15分後、透過処理液を取り出し、スライドをPBSで5分間5回洗浄する。EBをブロッキングバッファー中で室温で1時間インキュベートし、PBSで5分間洗浄します。次に、ブロッキングバッファーで希釈した一次抗体を加え、摂氏4度で一晩インキュベートします。
次に、スライドをヤギ抗ラットAlexa 555二次抗体とともにブロッキングバッファー中で室温で2時間インキュベートします。インキュベーション後、顕微鏡検査用にマウントする前に、スライドをPBSで5分間3回、水で1回洗浄します。3D発芽血管新生アッセイは、DC101およびDAPTの2つの薬剤を含む3つのEBで実施されました。

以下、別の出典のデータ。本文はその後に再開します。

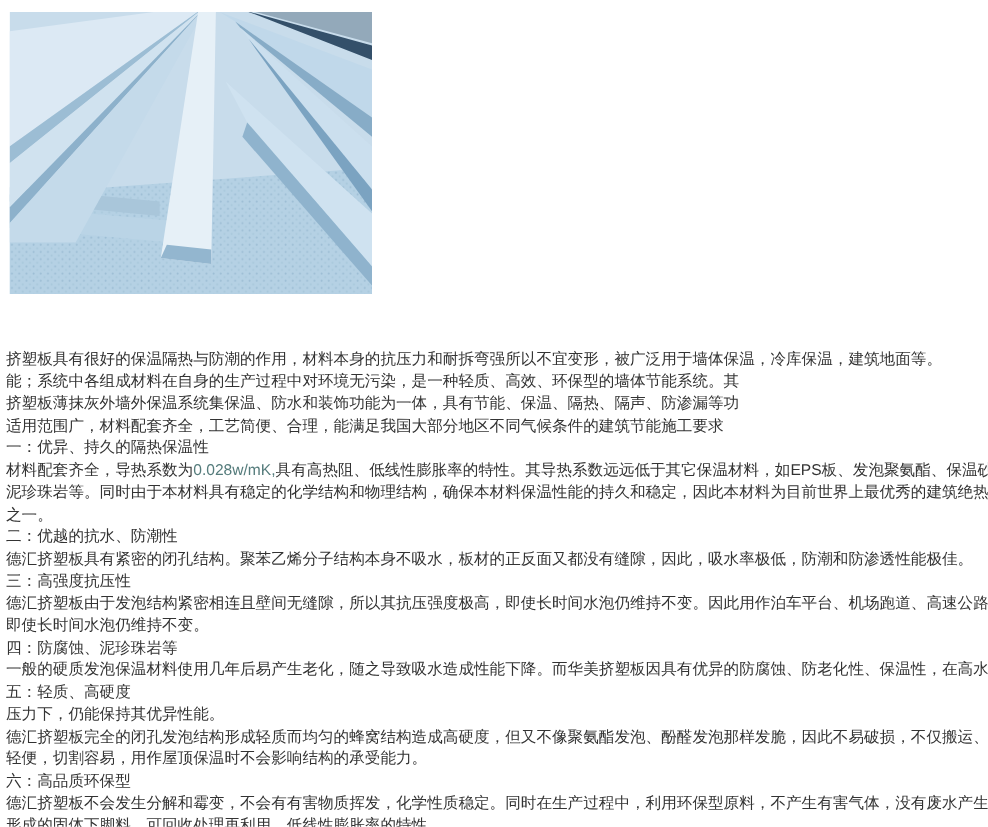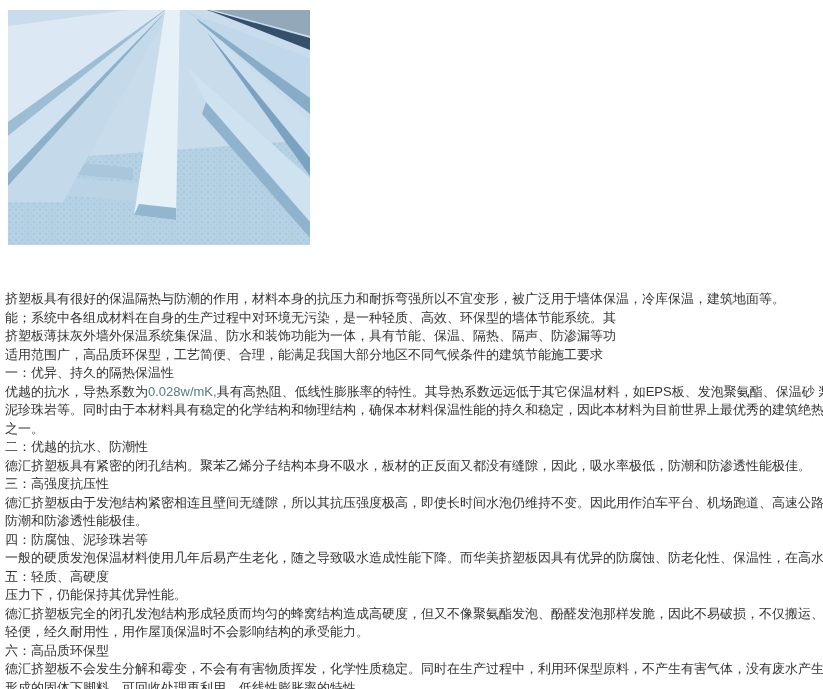"适用范围广，高品质环保型，工艺简便、合理，能满足我国大部分地区不同气候条件的建筑" span { text: 高品质环保型 -> 材料配套齐全 }
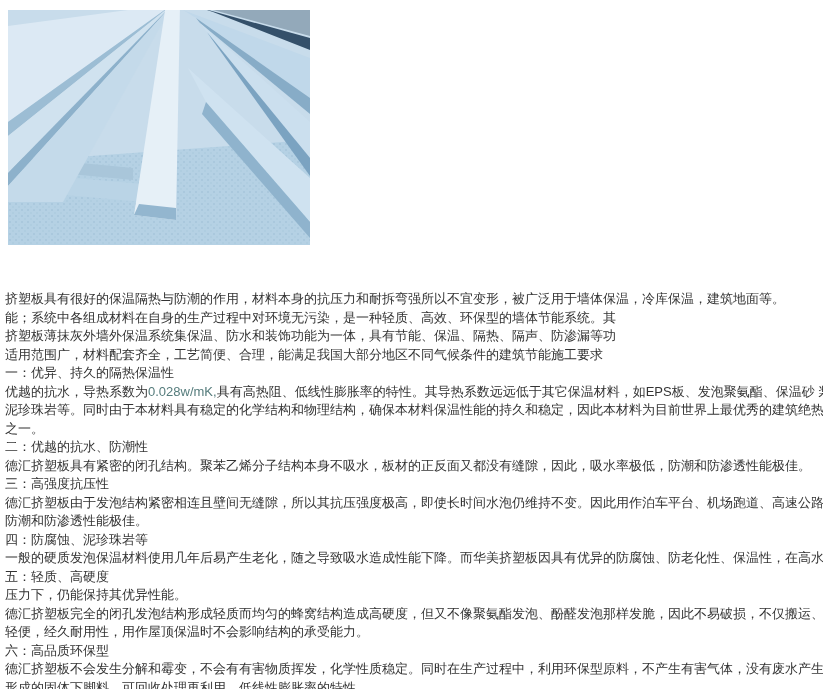"优越的抗水，导热系数为" span { text: 优越的抗水 -> 材料配套齐全 }
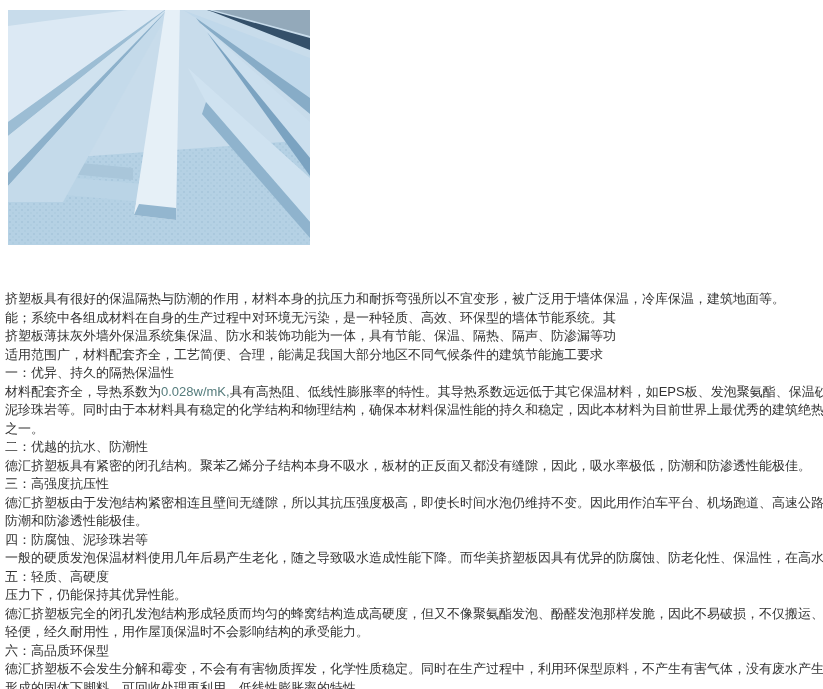"防潮和防渗透性能极佳。" span { text: 防潮和防渗透性能极佳 -> 即使长时间水泡仍维持不变 }
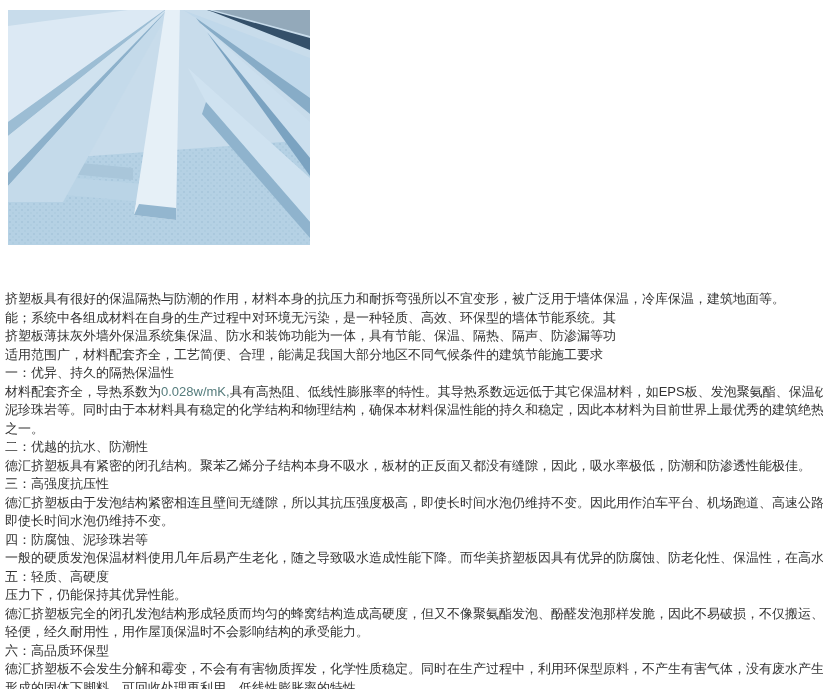"轻便，经久耐用性，用作屋顶保温时不会影响结构的承受能力。" span { text: 经久耐用性 -> 切割容易 }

両方の化合物は、濃度の増加とともにEBモデルにおける血管新生を徐々にブロックした。EB中の薬物の様々な濃度は、高用量のDC101が血管芽の数および長さを阻害することを示した。DAPTは、1リットルあたり1マイクロモルの用量で反対の効果を示しました。.
DAPTは、DC101と比較して、低用量でも誤ったガイダンス表現型を有する血管芽あたりの内皮先端細胞数を強力に増加させた。ACVRL1コントロールおよびACVRL1ヘテロ接合型遺伝子型の遺伝性出血性毛細血管拡張症EBでは、親血管に対してランダムな角度で発芽する多数の誤った誘導表現型で血管発芽の欠陥が観察されました。野生型mESC株と非標識mESC野生型株との1対1の比率での混合物は、主要な内皮先端細胞への同等の寄与をもたらした。
この代表的なキメラEBの顕微鏡分析を行い、主要な内皮先端細胞の遺伝子型起源を同定した。血管芽の壁細胞被覆率を定量化するために、EBを固定し、内皮細胞マーカーであるPECAMおよび壁細胞マーカーであるアルファ平滑筋アクチンについて染色した。高倍率画像は、1つの個々の血管芽が壁画細胞に囲まれていることが明らかになりました。
二項形質転換は、カラーチャネル分離後に行い、アルファSMA陽性壁画細胞で覆われたPECAM陽性血管の比率を定量化した。胚性幹細胞株の遺伝的背景も、一部の系統が他の系統よりも発芽するため、研究者が考慮しなければならない重要な要素です。この方法は、RNAiアプローチまたは遺伝子変異を有するマウス胚性幹細胞のバンクを用いた遺伝子スクリーニングを行うことができる。